It can be said that lithium-carbon dioxide batteries are both a key battery technology and an important carbon sequestration technology, which can make a dual contribution to combating climate change.
However, it is still in the initial stage of development. There are many factors that affect the performance of lithium-CO2 batteries.
In the battery reaction process, lithium carbonate (Li2CO3), as the main discharge product, is a wide-band gap insulator, which will cause its decomposition kinetics to slow down during the charging process. During the cycle, the incomplete decomposition of Li2CO3 and the formation of irreversible transformation, as well as the accumulation of solid carbonate substances on the cathode surface, will also lead to a significant decline in electrochemical performance until the "sudden death" of Li-CO2 batteries.
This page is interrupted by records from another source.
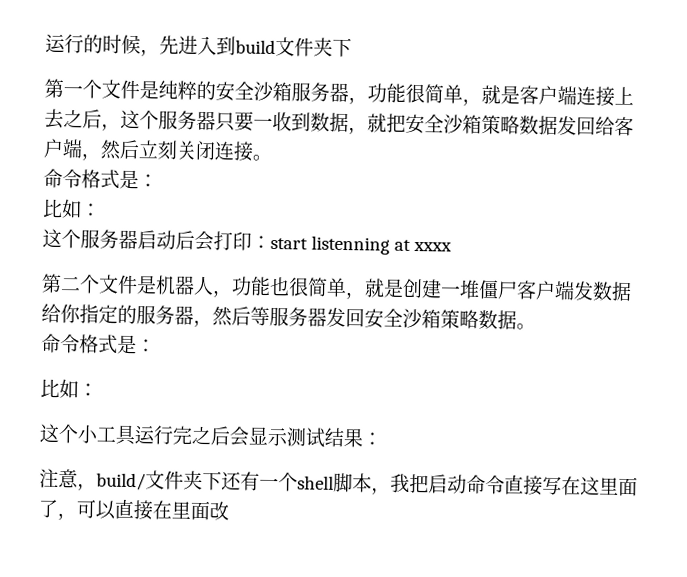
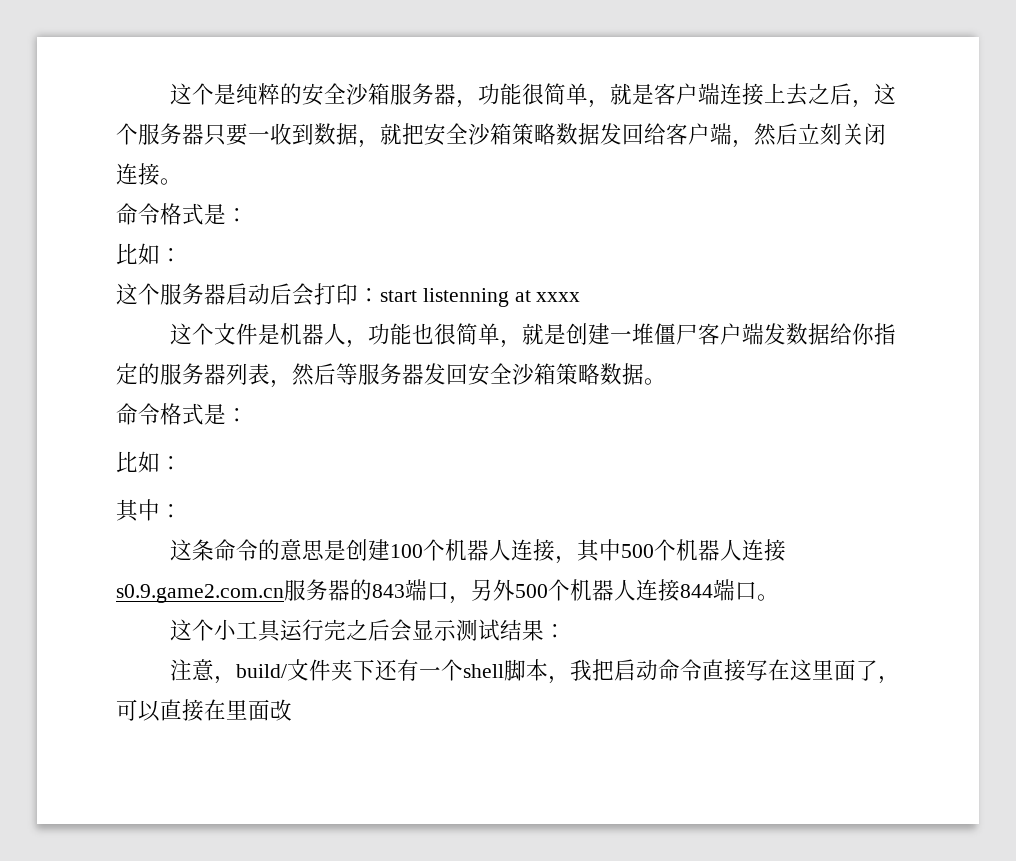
- 运行的时候，先进入到build文件夹下
- 第一个文件是纯粹的安全沙箱服务器，功能很简单，就是客户端连接上去之后，这个服务器只要一收到数据，就把安全沙箱策略数据发回给客户端，然后立刻关闭连接。
+ 这个是纯粹的安全沙箱服务器，功能很简单，就是客户端连接上去之后，这个服务器只要一收到数据，就把安全沙箱策略数据发回给客户端，然后立刻关闭连接。
- 第二个文件是机器人，功能也很简单，就是创建一堆僵尸客户端发数据给你指定的服务器，然后等服务器发回安全沙箱策略数据。
+ 这个文件是机器人，功能也很简单，就是创建一堆僵尸客户端发数据给你指定的服务器列表，然后等服务器发回安全沙箱策略数据。
+ 其中：
+ 这条命令的意思是创建100个机器人连接，其中500个机器人连接s0.9.game2.com.cn服务器的843端口，另外500个机器人连接844端口。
To solve this problem, the development of bidirectional catalysts to accelerate the conversion kinetics during discharge and charging is the key to improve the energy efficiency and cycle life of Li-CO2 batteries.
What is the use of a multifunctional electrochemical test platform?
To address this challenge, researchers from the University of Surrey, Imperial College London and Peking University have designed an on-chip electrochemical testing platform that can perform multiple tasks simultaneously. This platform facilitates electrocatalyst screening, optimization of operating conditions, and study of CO2 conversion in high-performance lithium-CO2 batteries.
According to the researchers, traditional Li-CO2 cell catalyst exploration methods, which mainly rely on trial and error and single-mode characterization/testing techniques, are time-consuming and inefficient.
Therefore, it is necessary to build a simplified multifunctional test platform to quickly screen catalysts with short time and nanoscale spatial resolution for multimodal characterization tests, so as to more fully understand the emerging technology of Li-CO2 batteries and accelerate its development.
The lab-on-a-chip LCB platform developed by the researchers is capable of three-electrode electrochemical testing, catalyst screening, and in-situ detection of chemical composition and morphological evolution.
Using this platform, the researchers systematically evaluated the potential of a range of candidate catalysts to promote conversion reactions and investigated their reversibility and reaction pathways.
Candidate catalysts include platinum, gold, silver, copper, iron and nickel in high-density nanoparticle states. Finally, it was found that when platinum nanoparticles were used as catalysts, the battery had an obvious minimum polarization performance (0.55 V), the highest reversibility and a new reaction path, showing superior performance. The results of this experiment also reveal the development potential of lithium-carbon dioxide batteries.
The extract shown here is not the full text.